I believe each spouse should concentrate MORE on their responsibility than on the responsibility of their partner. What I stated in my first comment has really worked for me; I endeavor to love my wife: that's my duty. Now, it may not be the case with all women, but it has worked for me. According to Ephe 5:25-29'

The duty of husbands is to love their wives. The love of Christ to the church is an example, which is sincere, pure, and constant, notwithstanding her failures. Now this may not be easy, but that's exactly what Apostle Paul meant in that passage.
Re: Love And Submission by dein77(m): 1:05pm On Oct 30, 2014
pickabeau1:
Interesting perpsective

I like what u said on love and submission being directly proportional so i will ask you what kind of love are you talking of

Remember love has two dimensions

Pro 27.5 Open rebuke is better than secret love


Pro 10.12b Love covereth all sins


bukatyne,... i will like your comments also


Pro 27.5 Open rebuke is better than secret love.............The open rebuke to a person's fault( sin) is done out of love, which thereafter covers the person's wrongdoing.
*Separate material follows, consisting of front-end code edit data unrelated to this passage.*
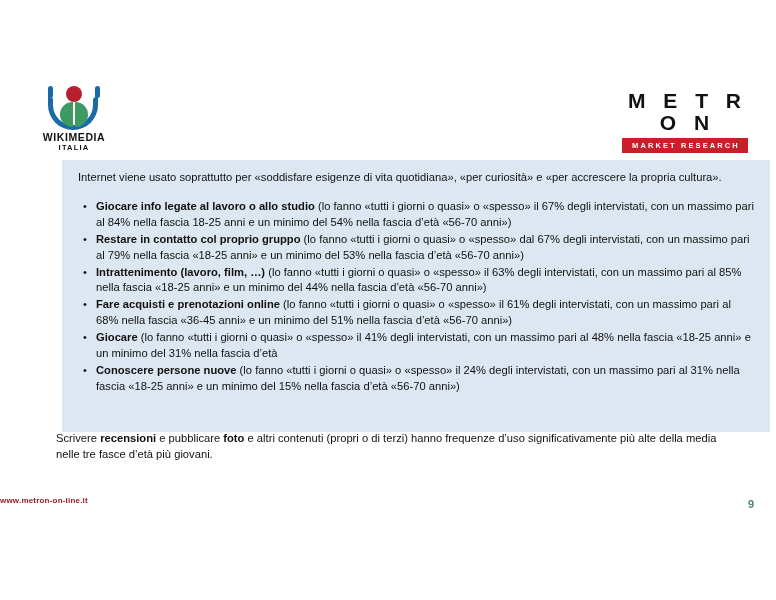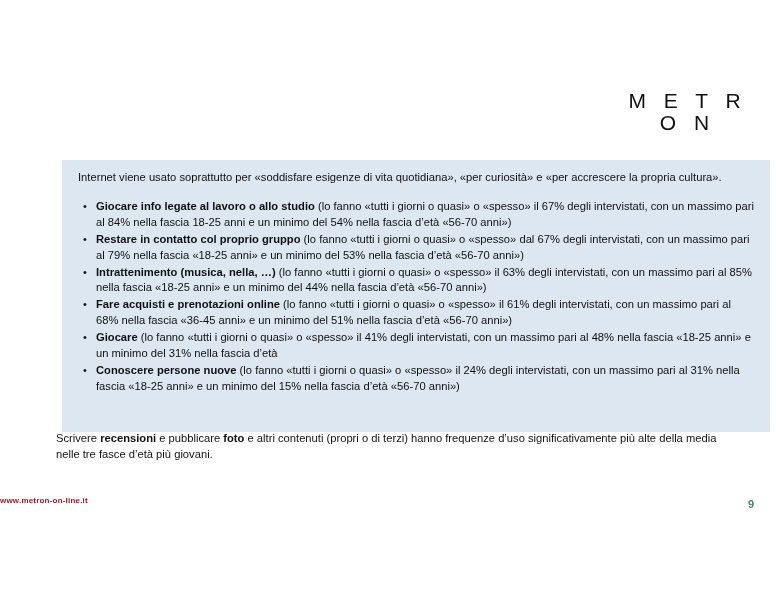--- a/index.html
+++ b/index.html
@@ -125,21 +125,21 @@
 
   
   .metron {
     position: absolute;
     right: 28px;
     top: 8px;
     width: 126px;
   }
   .metron-word {
     font-size: 21px;
-    font-weight: normal;
+    font-weight: bold;
     letter-spacing: 6px;
     color: #111111;
     text-align: center;
     line-height: 1.05;
     padding-left: 5px;
   }
   .metron-bar {
     margin-top: 4px;
     background: #c6202b;
     color: #ffffff;
@@ -226,24 +226,37 @@
     color: #4d8076;
   }
 </style>
 </head>
 <body>
 
 <div class="slide">
 
   <div class="header">
 
+    <div class="wm-logo">
+      <div class="wm-mark">
+        <div class="wm-arc"></div>
+        <div class="wm-arc-l"></div>
+        <div class="wm-arc-r"></div>
+        <div class="wm-leaf-l"></div>
+        <div class="wm-leaf-r"></div>
+        <div class="wm-dot"></div>
+      </div>
+      <div class="wm-name">WIKIMEDIA</div>
+      <div class="wm-sub">ITALIA</div>
+    </div>
 
 
     <div class="metron">
       <div class="metron-word">M E T R O N</div>
+      <div class="metron-bar">MARKET RESEARCH</div>
     </div>
   </div>
 
   <div class="panel">
     <div class="panel-inner">
 
       <div class="para">Internet viene usato soprattutto per «soddisfare esigenze di vita quotidiana», «per curiosità» e «per accrescere la propria cultura».</div>
 
       <div class="para-gap"></div>
 
@@ -252,21 +265,21 @@
         <li>
           <span class="bullet-dot">•</span>
           <b>Giocare info legate al lavoro o allo studio</b><span> (lo fanno «tutti i giorni o quasi» o «spesso» il 67% degli intervistati, con un massimo pari al 84% nella fascia 18-25 anni e un minimo del 54% nella fascia d’età «56-70 anni»)</span>
         </li>
         <li>
           <span class="bullet-dot">•</span>
           <b>Restare in contatto col proprio gruppo</b><span> (lo fanno «tutti i giorni o quasi» o «spesso» dal 67% degli intervistati, con un massimo pari al 79% nella fascia «18-25 anni» e un minimo del 53% nella fascia d’età «56-70 anni»)</span>
         </li>
         <li>
           <span class="bullet-dot">•</span>
-          <b>Intrattenimento (musica, nella, …)</b><span> (lo fanno «tutti i giorni o quasi» o «spesso» il 63% degli intervistati, con un massimo pari al 85% nella fascia «18-25 anni» e un minimo del 44% nella fascia d’età «56-70 anni»)</span>
+          <b>Intrattenimento (lavoro, film, …)</b><span> (lo fanno «tutti i giorni o quasi» o «spesso» il 63% degli intervistati, con un massimo pari al 85% nella fascia «18-25 anni» e un minimo del 44% nella fascia d’età «56-70 anni»)</span>
         </li>
         <li>
           <span class="bullet-dot">•</span>
           <b>Fare acquisti e prenotazioni online</b><span> (lo fanno «tutti i giorni o quasi» o «spesso» il 61% degli intervistati, con un massimo pari al 68% nella fascia «36-45 anni» e un minimo del 51% nella fascia d’età «56-70 anni»)</span>
         </li>
         <li>
           <span class="bullet-dot">•</span>
           <b>Giocare</b><span> (lo fanno «tutti i giorni o quasi» o «spesso» il 41% degli intervistati, con un massimo pari al 48% nella fascia «18-25 anni» e un minimo del 31% nella fascia d’età</span>
         </li>
         <li>

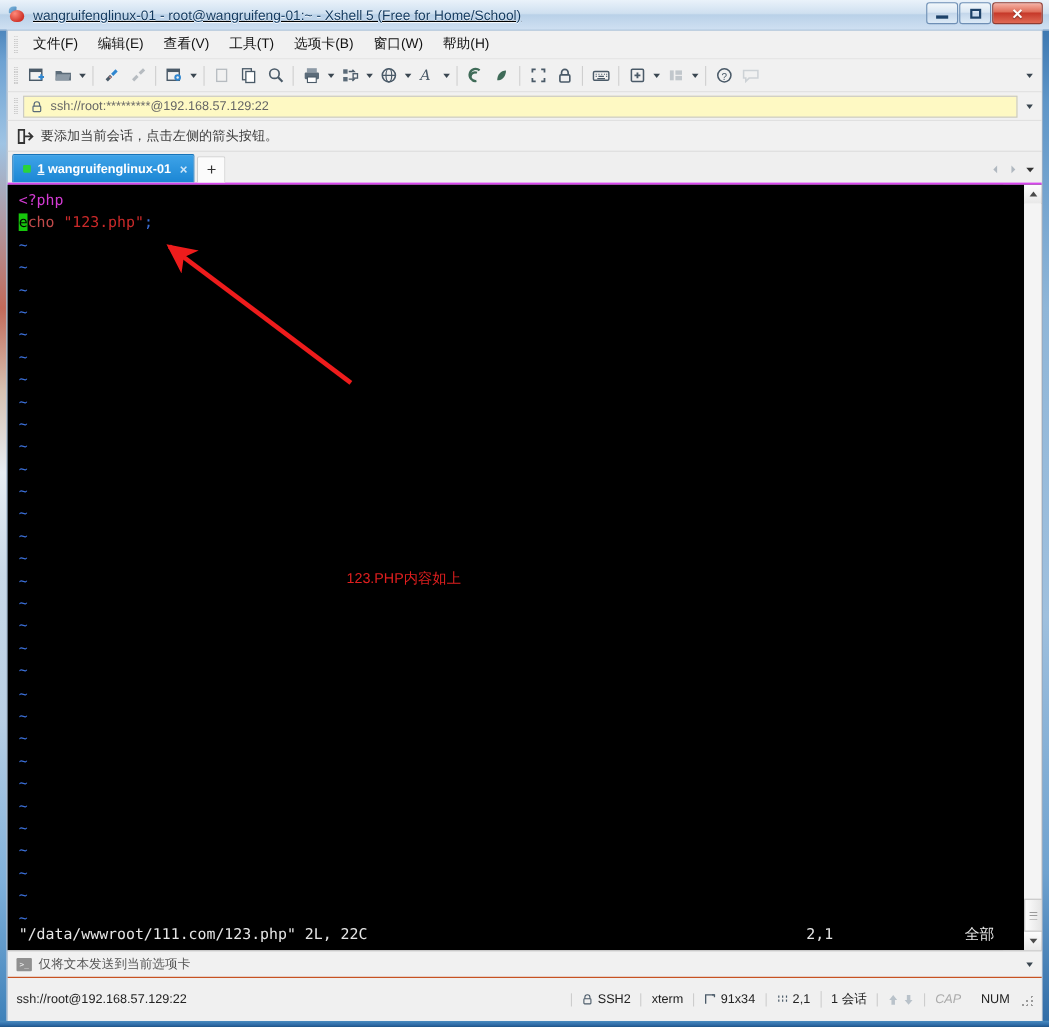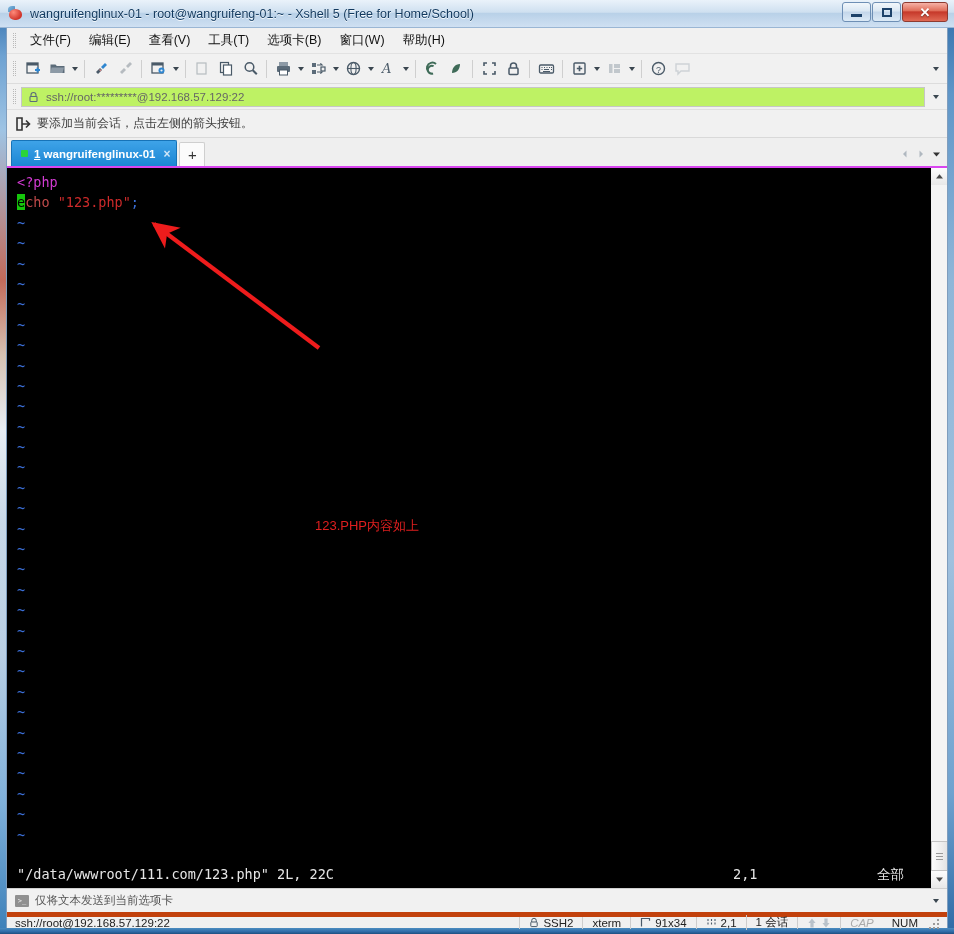--- a/index.html
+++ b/index.html
@@ -30,21 +30,21 @@
   #frame-bottom {
     position:absolute; left:0; bottom:0; width:954px; height:6px;
     background: linear-gradient(180deg,#4a8cc0 0%, #2f6ca8 60%, #1d4f80 100%);
   }
 
   
   #titlebar {
     position:absolute; left:0; top:0; width:954px; height:28px;
     background: linear-gradient(180deg,#eaf2fa 0%, #cfe0f0 45%, #b9d1e8 50%, #cfe0f2 100%);
     border-bottom: 1px solid #9ab6d4;
-    display:flex; align-items:center;
+    display:flex; align-items:center;text-decoration:underline;
   }
   #title-ico {
     width:16px; height:16px; margin-left:8px; margin-right:6px;
     position:relative; flex:none;
   }
   #title-ico .ball {
     position:absolute; left:1px; top:3px; width:13px; height:11px;
     background: radial-gradient(circle at 35% 30%, #ff8a7a, #d0342a 70%);
     border-radius: 50% 50% 45% 45%;
   }
@@ -120,21 +120,21 @@
   }
   .tb-sep { width:1px; height:18px; background:#cfcfcf; margin:0 4px; flex:none; }
   #tb-overflow { position:absolute; right:6px; top:0; height:30px; display:flex; align-items:center; }
 
   
   #addrbar {
     height:26px; background:#f1f1f1; display:flex; align-items:center;
     padding-left:4px; position:relative; border-bottom:1px solid #e0e0e0;
   }
   #addr-field {
-    flex:1; height:20px; background:#bef264; border:1px solid #c6c6c6;
+    flex:1; height:20px; background:#fef9c3; border:1px solid #c6c6c6;
     display:flex; align-items:center; margin-right:22px; padding-left:6px;
   }
   #addr-lock { width:13px; color:#5a6b7a; flex:none; display:flex; align-items:center;}
   #addr-text { font-size:11.5px; color:#666; margin-left:5px; white-space:nowrap; }
   #addr-caret { position:absolute; right:6px; top:0; height:26px; display:flex; align-items:center; }
 
   
   #hintbar {
     height:28px; background:#f1f1f1; display:flex; align-items:center;
     padding-left:8px; border-bottom:1px solid #d9d9d9;
@@ -224,21 +224,21 @@
   #send-ico {
     width:14px;height:12px;background:#909090; border-radius:1px; flex:none;
     display:flex;align-items:center;justify-content:center;
     font-size:7px;color:#f0f0f0; font-family:"DejaVu Sans Mono",monospace;
   }
   #send-text { font-size:11.5px; color:#555; margin-left:6px; }
   #send-caret { position:absolute; right:6px; top:0; height:24px; display:flex;align-items:center;}
 
   
   #statusbar {
-    height:16px; background:#f0f0f0; border-top:5px solid #c2410c;
+    height:40px; background:#f0f0f0; border-top:1px solid #c2410c;
     display:flex; align-items:center; position:relative; font-size:11.5px; color:#222;
   }
   #sb-left { margin-left:8px; white-space:nowrap; }
   #sb-right { position:absolute; right:4px; display:flex; align-items:center; }
   .sb-cell { display:flex; align-items:center; padding:0 9px; white-space:nowrap; gap:4px; }
   .sb-cell.sep { border-left:1px solid #cdcdcd; }
   .sb-dim { color:#aaa;font-style:italic; }
   .sb-ico { color:#4a5a68; display:flex; align-items:center; }
   #sb-grip {
     width:12px;height:12px;margin-left:2px;margin-right:2px;

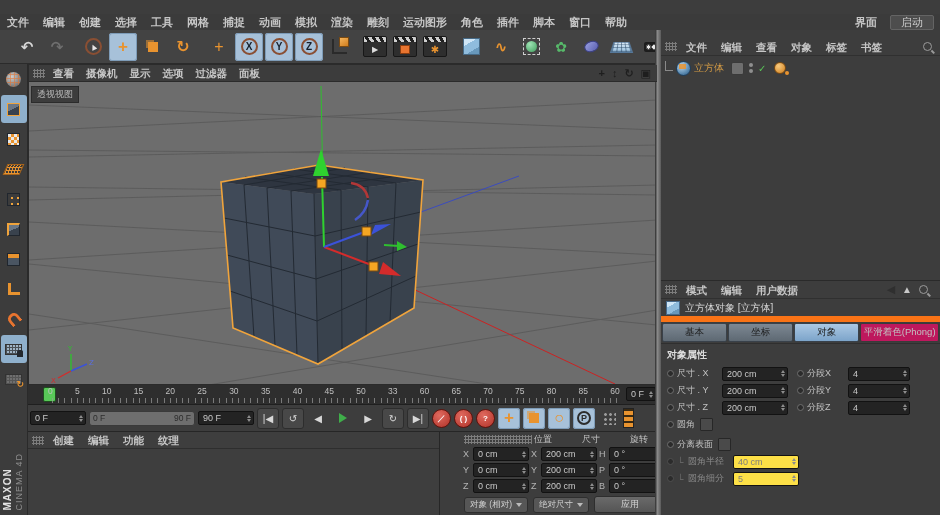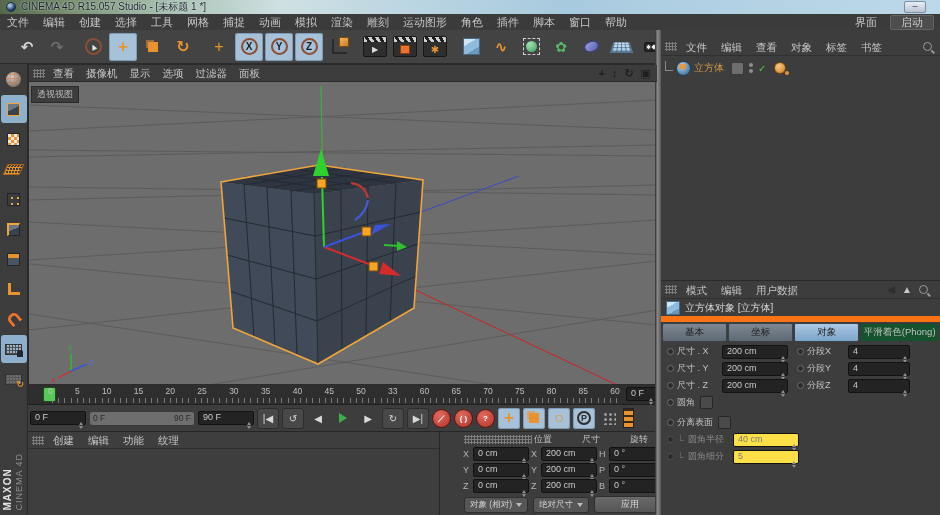--- a/index.html
+++ b/index.html
@@ -16,21 +16,21 @@
     background:radial-gradient(circle at 35% 30%,#9fb9d6 0 18%,#27456e 60%,#0d1f38 100%);
     border:1px solid #1d2e49;box-sizing:border-box;}
   .win-title{text-shadow:0 0 2px rgba(255,255,255,.8);white-space:nowrap;}
   .win-min{margin-left:auto;margin-right:14px;width:20px;height:10px;border-radius:2px;
     background:linear-gradient(#e8eef5,#b9c6d4);border:1px solid #7d8ea0;font-size:9px;line-height:8px;
     color:#333;text-align:center;}
 
   
   .menubar{left:0;top:14px;width:940px;height:16px;background:#3b3b3b;border-bottom:1px solid #2c2c2c;
     display:flex;align-items:center;font-size:11px;}
-  .menu-item{padding:0 7px;color:#c6c6c6;line-height:16px;}
+  .menu-item{padding:0 7px;color:#c6c6c6;line-height:16px;font-weight:bold;}
   .menubar-right{margin-left:auto;display:flex;align-items:center;margin-right:6px;}
   .layout-box{background:#4d4d4d;border:1px solid #646464;border-radius:2px;padding:0 10px;margin-left:6px;line-height:13px;color:#ccc;}
 
   
   .toolbar{left:0;top:30px;width:658px;height:34px;background:#434343;border-bottom:1px solid #2b2b2b;border-right:1px solid #2b2b2b;
     display:flex;align-items:center;padding-left:8px;box-sizing:border-box;}
   .grip-v{width:4px;height:26px;margin-right:4px;
     background-image:radial-gradient(#666 1px,transparent 1.2px);background-size:4px 4px;}
   .tbtn{width:28px;height:28px;border-radius:3px;display:flex;align-items:center;justify-content:center;margin:0 1px;position:relative;flex:0 0 auto;}
   .tbtn.active{background:#a7c1d9;box-shadow:inset 0 0 0 1px #7e9cb8;}
@@ -117,21 +117,21 @@
   
   .ruler{left:28px;top:385px;width:630px;height:20px;background:#2e2e2e;border-bottom:1px solid #1f1f1f;box-sizing:border-box;}
   .ruler-nums{position:absolute;left:20px;right:38px;top:1px;display:flex;justify-content:space-between;font-size:8.5px;color:#c0c0c0;}
   .ruler-ticks{position:absolute;left:24px;right:40px;bottom:1px;height:5px;
     background-image:repeating-linear-gradient(90deg,#9a9a9a 0 1px,transparent 1px 6.2px);opacity:.7;}
   .playhead{position:absolute;left:15px;top:2px;width:11px;height:13px;background:#58c858;border:1px solid #1e4f1e;border-radius:2px;}
   .frame-fld{position:absolute;right:2px;top:2px;width:30px;}
 
   
   .fld{background:#232323;border:1px solid #121212;border-radius:2px;color:#c9c9c9;font-size:9px;
-    display:flex;align-items:flex-start;padding:0 2px 0 4px;height:14px;box-sizing:border-box;flex-direction:column;}
+    display:flex;align-items:center;padding:0 2px 0 4px;height:14px;box-sizing:border-box;}
   .fld.dis{background:#fde047;color:#7c7c7c;}
   .spin{margin-left:auto;display:flex;flex-direction:column;gap:1px;padding-left:2px;}
   .spin i{width:0;height:0;border-left:2.5px solid transparent;border-right:2.5px solid transparent;}
   .spin .up{border-bottom:3px solid #8d8d8d;}
   .spin .dn{border-top:3px solid #8d8d8d;}
 
   
   .transport{left:28px;top:405px;width:630px;height:27px;background:#3d3d3d;border-bottom:1px solid #262626;
     display:flex;align-items:center;gap:3px;padding:0 2px;box-sizing:border-box;}
   .transport .fld{width:56px;flex:0 0 auto;}
@@ -193,44 +193,39 @@
   .am-menu .menu-item{padding:0 7px;}
   .am-nav{margin-left:auto;display:flex;align-items:center;gap:7px;margin-right:4px;}
   .am-nav .back{color:#2f2f2f;font-size:11px;}
   .am-nav .up{color:#c9c9c9;font-size:10px;}
   .am-title{height:17px;display:flex;align-items:center;gap:5px;font-size:10px;color:#d6d6d6;padding-left:5px;border-bottom:6px solid #f97316;}
   .am-title-cube{width:12px;height:12px;background:linear-gradient(150deg,#cfe6f7 0 30%,#8fbcdd 30% 70%,#6898bb 70%);border:1px solid #47698a;}
   .am-tabs{display:flex;height:19px;align-items:stretch;padding:1px;gap:1px;}
   .tab{flex:1.03;display:flex;align-items:center;justify-content:center;font-size:9.5px;color:#1c1c1c;
     background:linear-gradient(#7d8893,#5e6973);border:1px solid #39414a;border-radius:2px;}
   .tab.sel{background:linear-gradient(#abc8e3,#7ca4ca);}
-  .tab.phong{flex:1.25;background:#14532d;border-color:#3a3a3a;color:#c2c2c2;}
+  .tab.phong{flex:1.25;background:#be185d;border-color:#3a3a3a;color:#c2c2c2;}
   .am-section{font-size:10px;font-weight:bold;color:#dcdcdc;padding:4px 0 3px 6px;border-top:1px solid #2f2f2f;}
   .prop-row{display:flex;align-items:center;height:17px;padding-left:6px;font-size:9px;color:#c2c2c2;gap:3px;}
   .adot{width:5px;height:5px;border-radius:50%;background:#2b2b2b;border:1px solid #6e6e6e;flex:0 0 auto;}
   .adot.dim{border-color:#4f4f4f;}
   .prop-row .plbl{width:42px;}
   .prop-row .plbl2{width:38px;}
   .prop-row .fld{width:66px;margin-right:6px;}
   .prop-row .fld.f2{width:62px;margin-right:0;}
   .chkbox{width:11px;height:11px;background:#4a4a4a;border:1px solid #272727;border-radius:1px;margin-left:2px;}
   .sub-mark{color:#6f6f6f;font-size:9px;width:8px;}
 
   .dim-txt{color:#8a8a8a;}
 </style>
 </head>
 <body>
 
 <div id="app">
 
-  <div class="titlebar abs">
-    <span class="app-icon"></span>
-    <span class="win-title">CINEMA 4D R15.057 Studio - [未标题 1 *]</span>
-    <span class="win-min">–</span>
-  </div>
 
   <div class="menubar abs">
     <span class="menu-item">文件</span>
     <span class="menu-item">编辑</span>
     <span class="menu-item">创建</span>
     <span class="menu-item">选择</span>
     <span class="menu-item">工具</span>
     <span class="menu-item">网格</span>
     <span class="menu-item">捕捉</span>
     <span class="menu-item">动画</span>
@@ -698,20 +693,21 @@
     <div class="am-title">
       <span class="am-title-cube"></span>
       <span>立方体对象 [立方体]</span>
     </div>
     <div class="am-tabs">
       <span class="tab">基本</span>
       <span class="tab">坐标</span>
       <span class="tab sel">对象</span>
       <span class="tab phong">平滑着色(Phong)</span>
     </div>
+    <div class="am-section">对象属性</div>
 
     <div class="prop-row">
       <span class="adot"></span>
       <span class="plbl">尺寸 . X</span>
       <div class="fld">
           <span>200 cm</span>
           <span class="spin">
             <i class="up"></i>
             <i class="dn"></i>
           </span>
It doesn't mean publicly correcting a person with a condescending view.
Re: Love And Submission by bukatyne(f): 1:35pm On Oct 30, 2014
dein77:


Yes. He had the right to demand our love and loyalty, having first displayed such lofty and selfless character Himself.

I believe each spouse should concentrate MORE on their responsibility than on the responsibility of their partner. What I stated in my first comment has really worked for me; I endeavor to love my wife: that's my duty. Now, it may not be the case with all women, but it has worked for me. According to Ephe 5:25-29'

The duty of husbands is to love their wives. The love of Christ to the church is an example, which is sincere, pure, and constant, notwithstanding her failures. Now this may not be easy, but that's exactly what Apostle Paul meant in that passage.

Thanks a lot
Re: Love And Submission by dein77(m): 1:39pm On Oct 30, 2014
bukatyne:


Thanks a lot

You're welcome! Nice meeting you here.
Re: Love And Submission by pickabeau1: 1:52pm On Oct 30, 2014
dein77:

Pro 27.5 Open rebuke is better than secret love.............The open rebuke to a person's fault( sin) is done out of love, which thereafter covers the person's wrongdoing.
It doesn't mean publicly correcting a person with a condescending view.

So correcting the person is good just not publicly?
Is that love too

The idea of love one gets around these parts is one of an easy, fuzzy, hubby let me do what i want type grin grin

bukatyne:

Love covereth all sins: when you love someone, you will not lie against the person, steal from him or her etc. Remember Jesus summed all the commandments to 'love the Lord with all your heart, all your soul and with all your might & love your neighbor as yourself'
You also have to look at the contextually meaning; I sometimes read all the chapter or topic to grasp what a particular verse is saying.
@ Open rebuke is better than secret love: hmm...


What is the contextual meaning to you
Re: Love And Submission by bukatyne(f): 1:58pm On Oct 30, 2014
pickabeau1:


So correcting the person is good just not publicly?
Is that love too

The idea of love one gets around these parts is one of an easy, fuzzy, hubby let me do what i want type grin grin




What is the contextual meaning to you

That's what I typed in my earlier post.

@bolded: There is a difference between dealing with adults (your wife/husband) and kids. If a husband/wife does not like something the spouse has done, he/she ought to tell the spouse in love and they settle it.

Can you expand the correction you mean?
Re: Love And Submission by bukatyne(f): 1:58pm On Oct 30, 2014
dein77:


You're welcome! Nice meeting you here.